Я сижу за своей партой, смотрю в пространство и пытаюсь скрыть улыбку, но получается плоховато. А улыбаюсь я сразу по нескольким причинам, и самая главная из них – моя регенерация работает и против похмелья! Вот интересно, с депривацией сна ничего не может сделать, а с алкогольной интоксикацией – пожалуйста. Может быть, это потому, что отравление – это воздействие снаружи, а недостаток сна – это сознательный выбор? Не знаю, но надо будет проверить.
Тем не менее факт остается фактом – никаких последствий вчерашней попойки дома у Майко, никакого похмелья, я жив, здоров и невредим. Проснулся я, надо сказать, как Вуди Аллен. Тот, когда его спросили: «Вуди, как бы ты хотел умереть?», ответил: «Быть погребенным под телами итальянских киноактрис. Джины Лоллобриджиды и Софи Лорен, равно как и Брижит Бардо, если Орнеллы Мути под рукой не нашлось», но вот японских магов из клана якудзы, сложивших на меня свои голые ноги, было аж целых две. Не знаю, к какой категории отнести Читосе, но та спала, обнимая Майко со спины. Чудесное зрелище, конечно, но надо было вставать и бежать в школу. Потому что, мать его, школа. Какое-то невероятно сакральное отношение тут к этой школе и учебному процессу. Я выбрался из-под сплетения голых ног представительниц местного клана якудзы, по дороге отметив, что одежды на всех нас был самый минимум – почему-то женские трусы на мне и бюстгальтер на Читосе. Все. Ах да, на Читосе еще было это ее ожерелье, но она с ним никогда и не расставалась. Меня лично интересовал только факт пропажи моих собственных трусов и цепочка событий, которая привела к тому, что на мне появились вот эти вот…
Нет, ханжой я не был, да и против секса ничего не имел, но вот помнить – ничего не помнил. Последнее воспоминание – третий тост, за любовь, стоя и до дна – и все. Выключился. Или не выключился? В пьяном угаре разделся и изнасиловал всех причастных и невиновных? А потом почему-то надел трусы кого-то из девушек? Кстати, кого? Чьи на мне и где мои? Я вздохнул и пошел на кухню, по дороге отметив, что носки на мне тоже имеются. Поставил кофе. Нашел свои трусы – они висели на кухонном шкафу, вместе с чьим-то задорно-розовым бюстгальтером. Акиры, подумал я, видел вчера в декольте у нее. Открыл холодильник и взглянул внутрь. В холодильнике была полупустая бутылка вина, кем-то покусанный сыр, два помидора и женская рука. Надо с ней что-то делать, подумал я и закрыл дверцу холодильника. На кухню выплыла Майко, зевая и переступая босыми ногами. На ней была моя рубашка. Рубашка была ей явно мала и не сходилась на груди, так что она не дала себе труда ее застегнуть, так накинула и все.
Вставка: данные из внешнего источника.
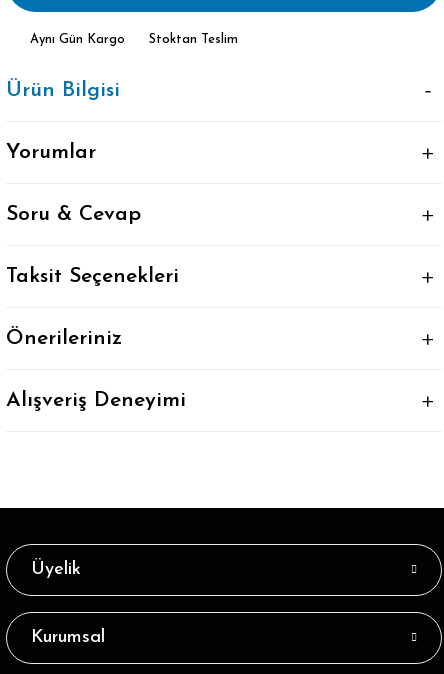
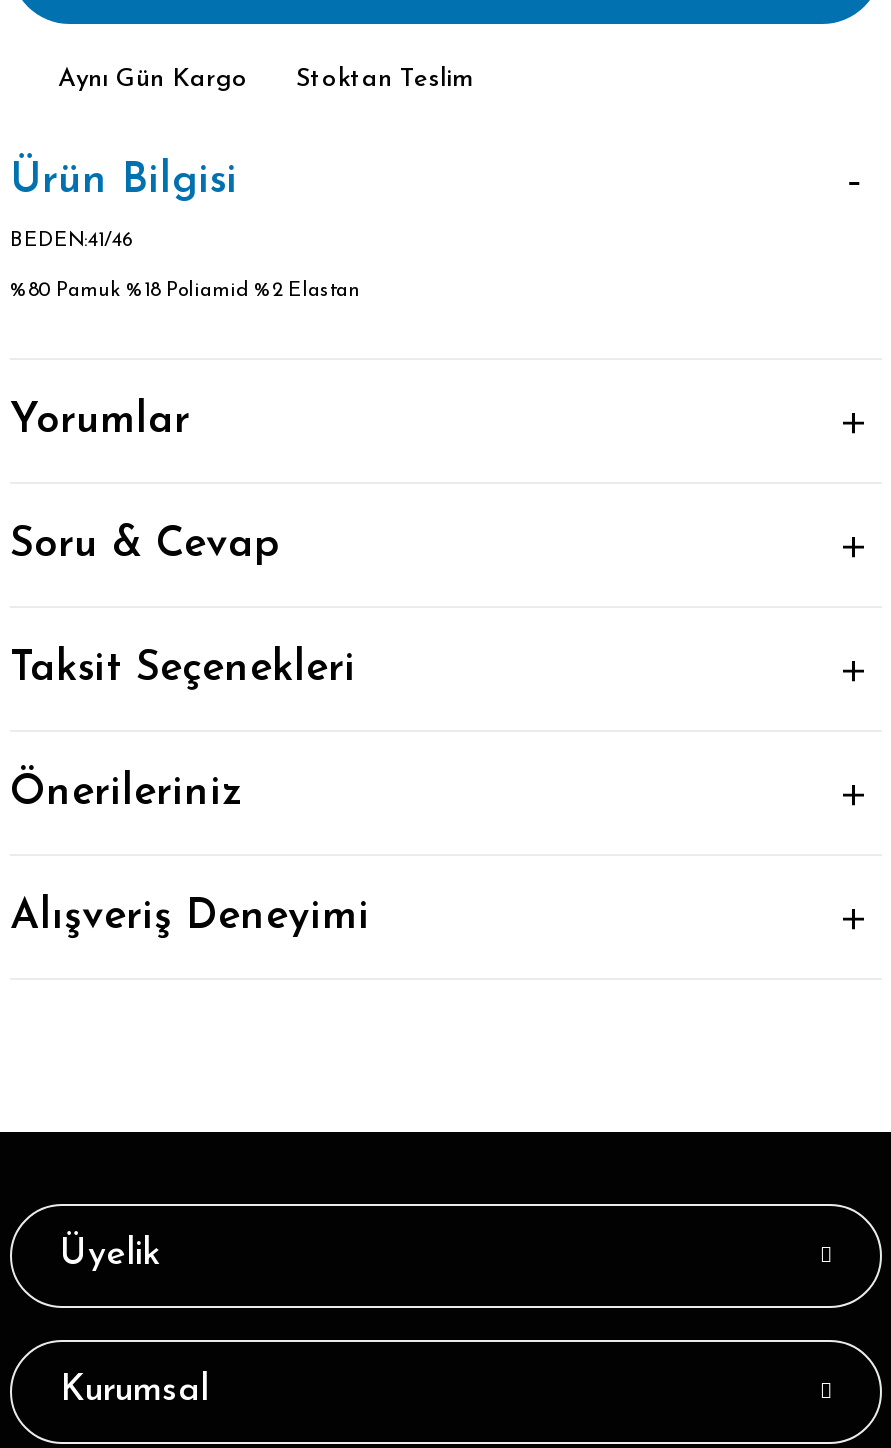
+ BEDEN:41/46
+ %80 Pamuk %18 Poliamid %2 Elastan
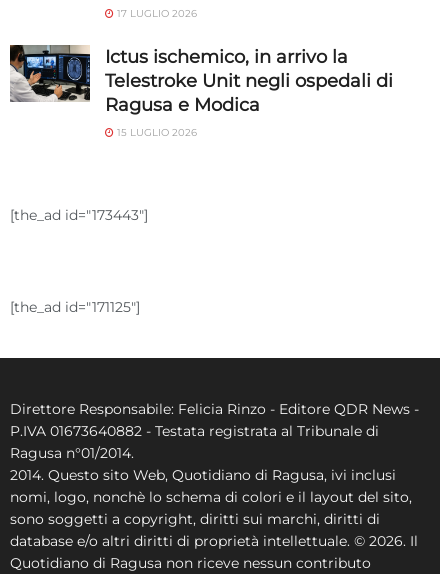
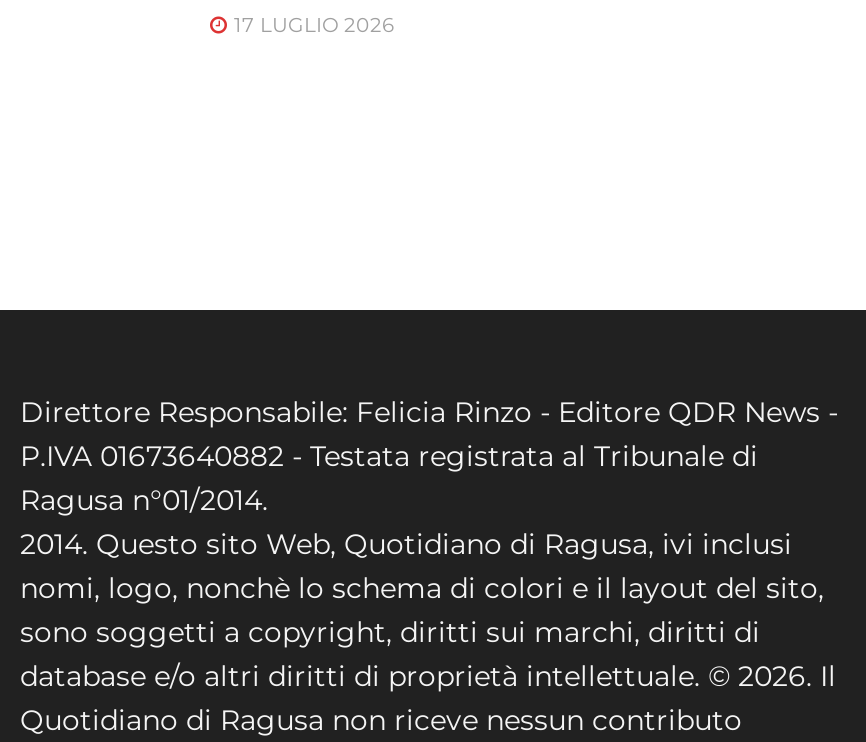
- [image]
- Ictus ischemico, in arrivo la
- Telestroke Unit negli ospedali di
- Ragusa e Modica
- 15 LUGLIO 2026

- [the_ad id="173443"]

- [the_ad id="171125"]
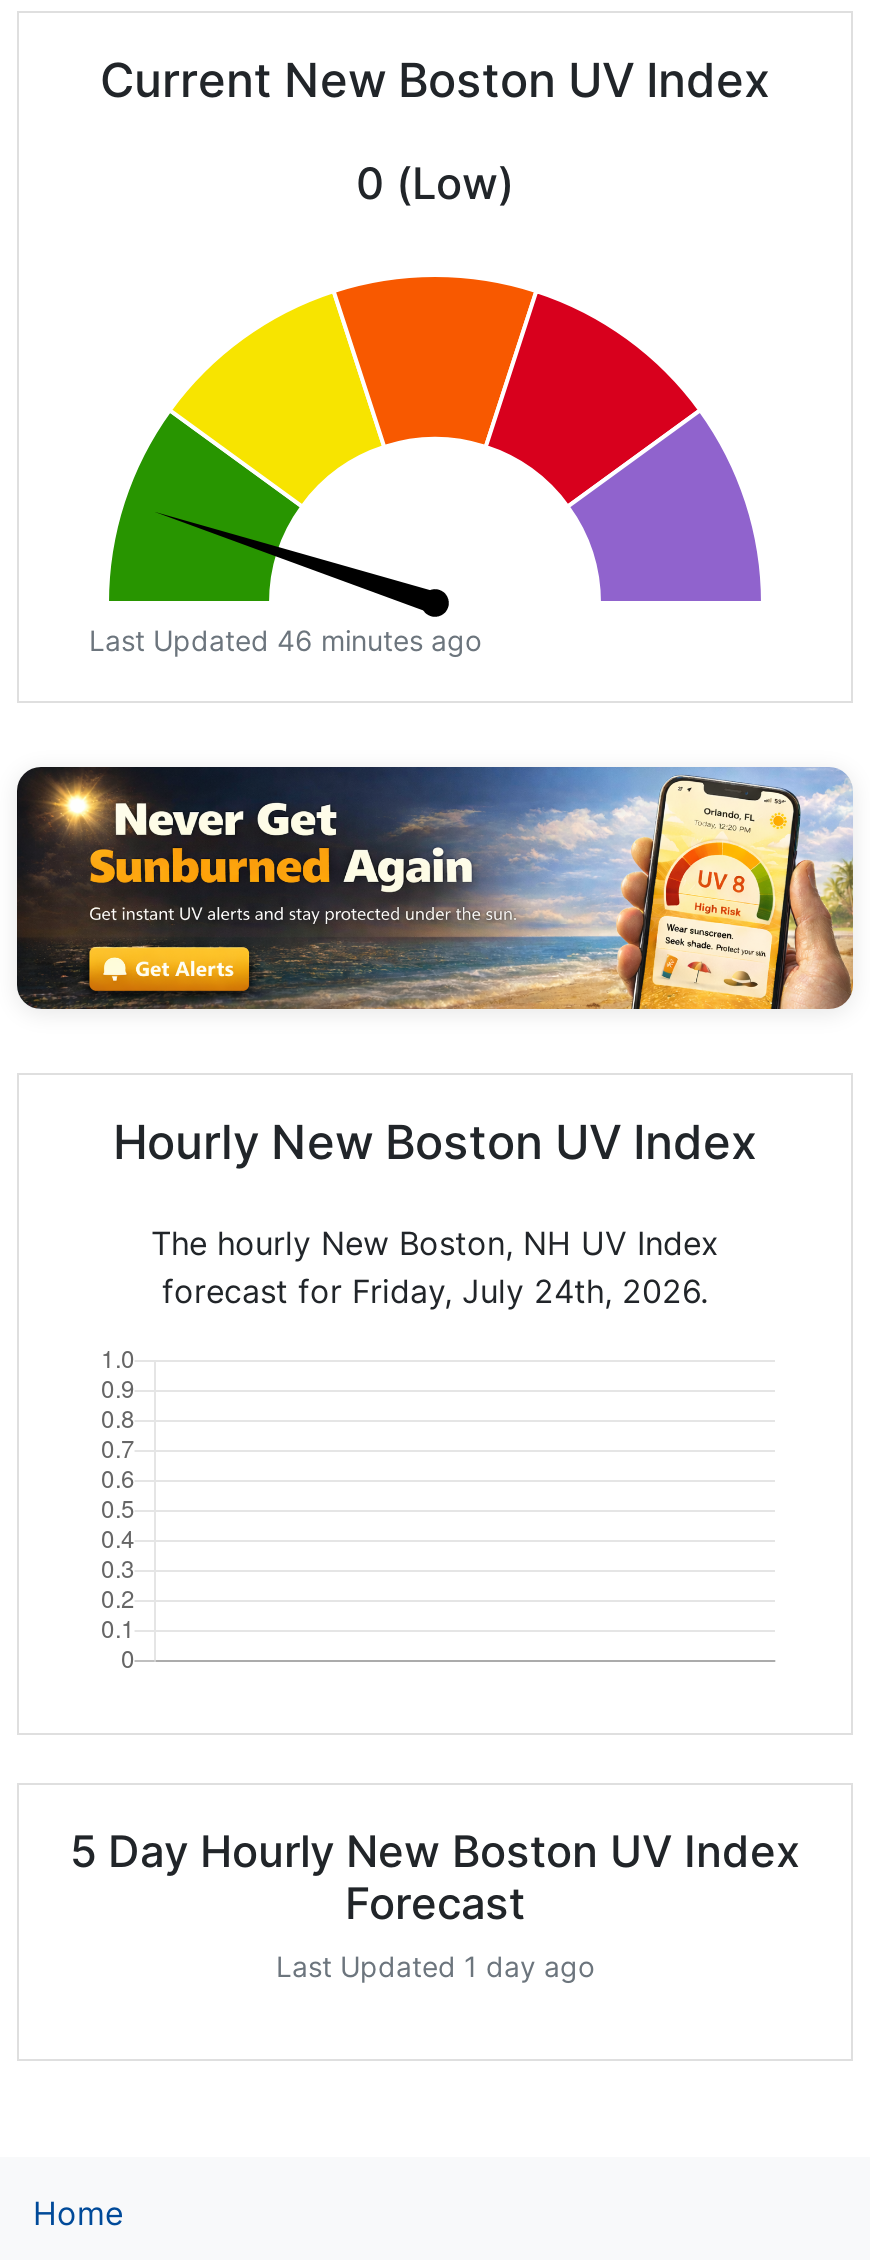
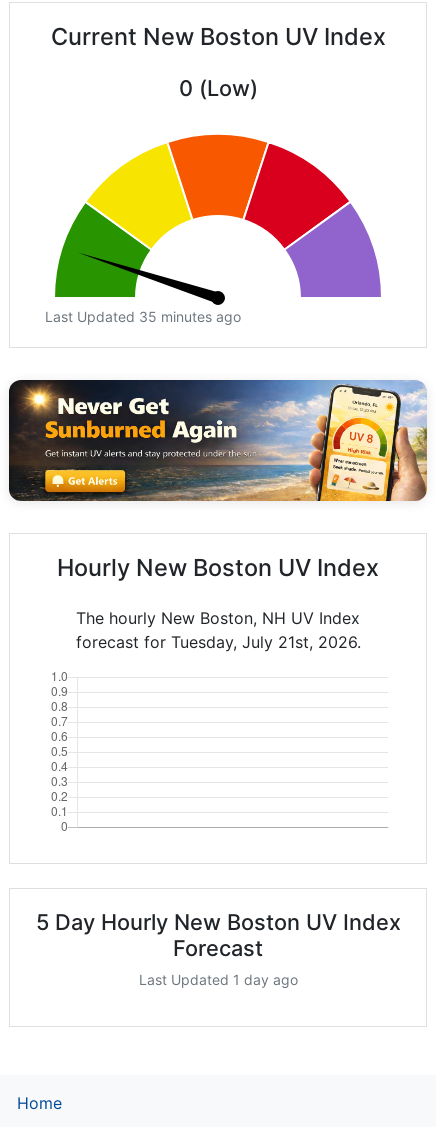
- Last Updated 46 minutes ago
+ Last Updated 35 minutes ago

- forecast for Friday, July 24th, 2026.
+ forecast for Tuesday, July 21st, 2026.
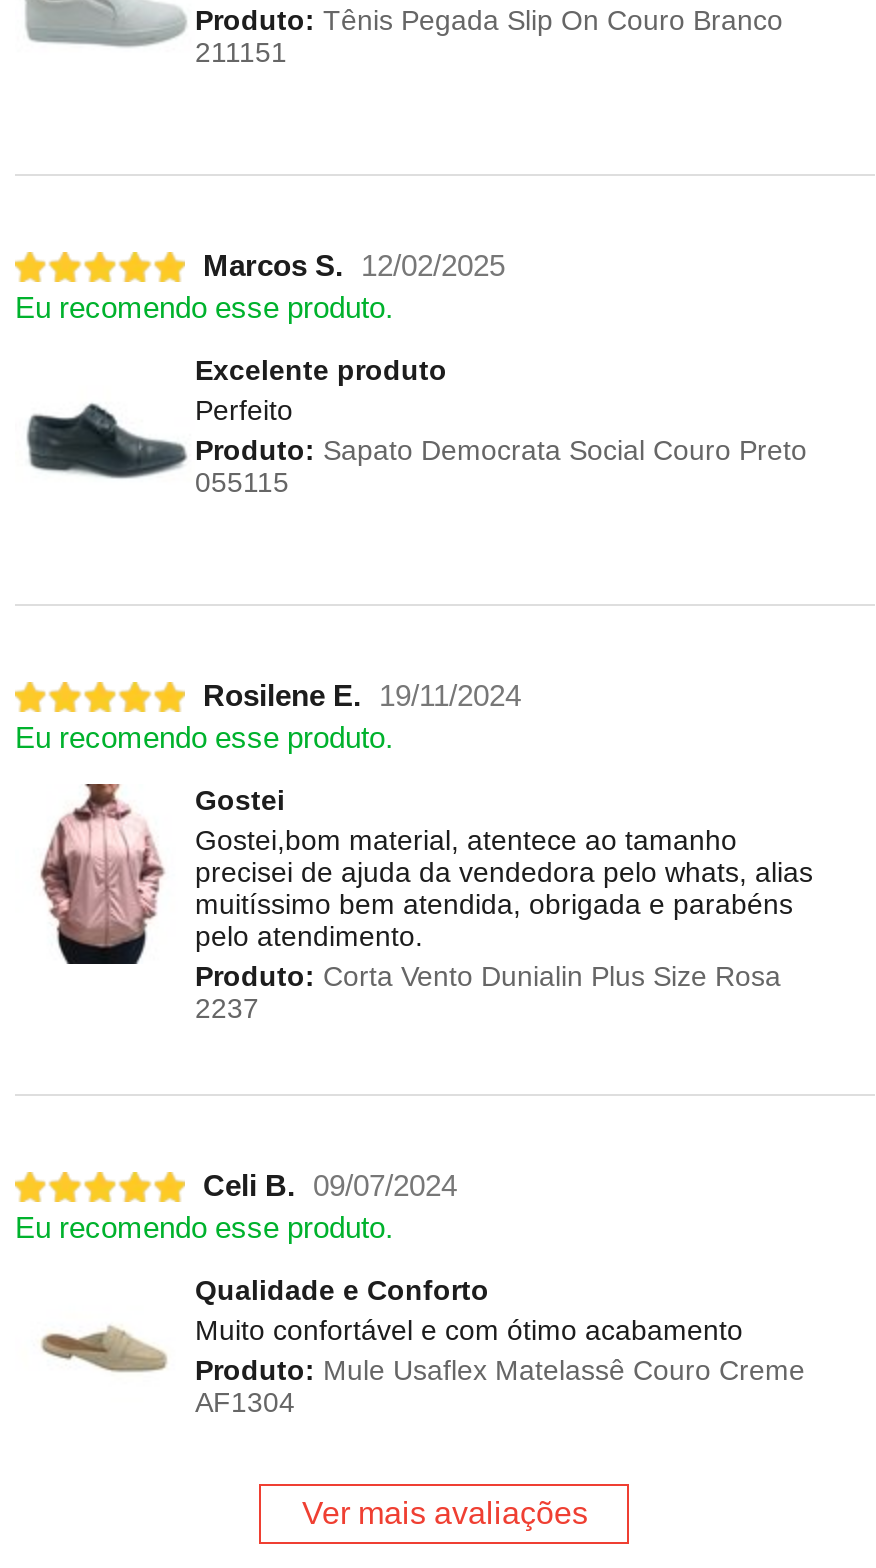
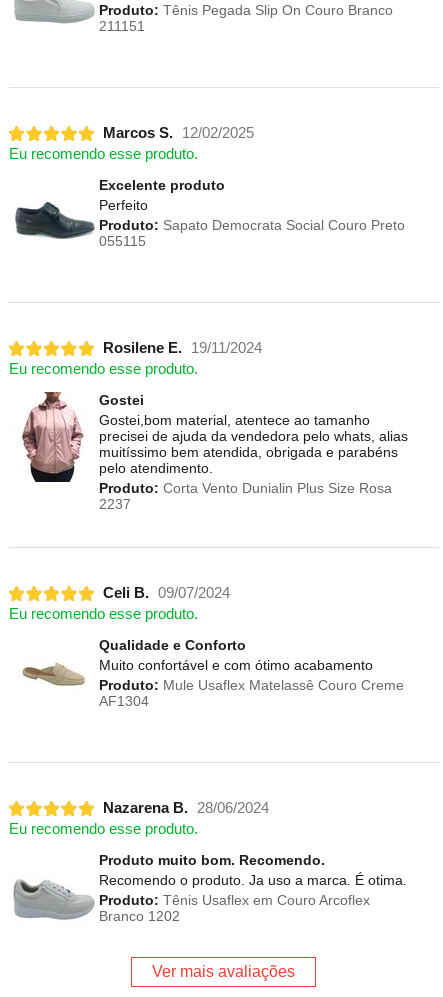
+ [image]
+ Nazarena B. 28/06/2024
+ Eu recomendo esse produto.
+ Produto muito bom. Recomendo.
+ Recomendo o produto. Ja uso a marca. É otima.
+ Produto: Tênis Usaflex em Couro Arcoflex
+ Branco 1202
– Утречка, Син, – сказала она, почесывая себе грудь, словно была вовсе не красивой девушкой, а каким-нибудь волосатым сантехником или сварщиком, работающим на заводе и пробудившимся, чтобы выпить чашечку крепкого чая и бежать на работу.
– И тебе, красавица. Не слишком ли много тебя видно с утра?
– А?.. – Майко взглянула вниз, пожала плечами и покачала свои немаленькие округлости из стороны в сторону. Зрелище получилось завораживающее.
– После всего, что вчера было, мне от тебя, Син, скрывать нечего, – зевнула она, – как и тебе от нас тоже. О, я вижу, ты трусы свои нашел.
– Майко, а… а что вчера было-то? – спросил я осторожно. Тут надо спрашивать осторожно, а то ведь нарвешься на матерого тролля в берлоге. Или где там тролли живут – вроде под мостами.
– Так ты не… а, ты не помнишь! – глаза Майко блеснули, и я понял, что уже поздно. Тролль проснулся. Правда мои надежды (опасения?) не оправдались, никаких оргий вчера не было. А жаль. Недоработочка.
– Во-первых, сеструха твоя звонила, беспокоилась, – поведала она мне, проходя к холодильнику, – ты ж ей не позвонил после всего.
– Из головы вылетело. – Действительно, я хотел ей позвонить сразу же, как освобожусь, но вчерашний день целиком пролетел под звездой форс-мажора, так что о том, что надо успокоить Нанасэ-онээсан, я благополучно забыл.
– Ну вот… потом Акира решила, что ты слишком милый, и стала тебя тискать. И Читосе тоже стала тебя тискать. Ты страдал, и я тебя спасла. – Майко открыла холодильник и некоторое время смотрела внутрь. – А кто руку в холодильник положил?
– А это я помню. – Торжествующе поднял я палец вверх. – Это Акира положила. Она сказала, что трупы вообще нельзя замораживать, и мы с тобой дилетанты хреновы, и надо хранить при температуре, близкой к нулевой. Ну, из морозилки вытащили и наверх в холодильник положили.
– Что-то многовато вчера Акиры было, – проворчала Майко, зевнула, снова почесала себе грудь и забрала мой кофе. Я только вздохнул. И поставил кофеварку снова.
– Обычно она такая тихоня и вся правильная, а вчера, между прочим, первая рубашку сняла. И юбку. Лучший друг девушек – алкоголь! – подняла палец вверх Майко.
– Ты вот мне скажи, Майко, почему у тебя дома поесть ничего нет? Мне в школу бежать… – сказал я, наливая себе кофе. Майко плечами пожала.
– Дам тебе денег, ты там в кафе перехвати. А поесть у меня было, это вы вчера все схарчили и выпили. И бардак дома навели. О! – она посмотрела наверх и присвистнула. Я проследил за ее взглядом. На кухонной люстре висели чьи-то трусы.
– Это Акиры, – обреченно кивнула Майко, – вот уж от кого не ожидала, ей-богу. Эх, мне после вас убираться еще дня два, наверное.
– Ладно, я в школу побежал, – сказал я и посмотрел на Майко. Строго.
– Что? – не поняла она.
– Рубашку отдай, узурпаторша.
– А-а-а… подойди и возьми, если такой смелый. – Майко гордо выпятила вперед свои округлости и снова зевнула. – Девушек с утра раздевать, бесстыжий какой.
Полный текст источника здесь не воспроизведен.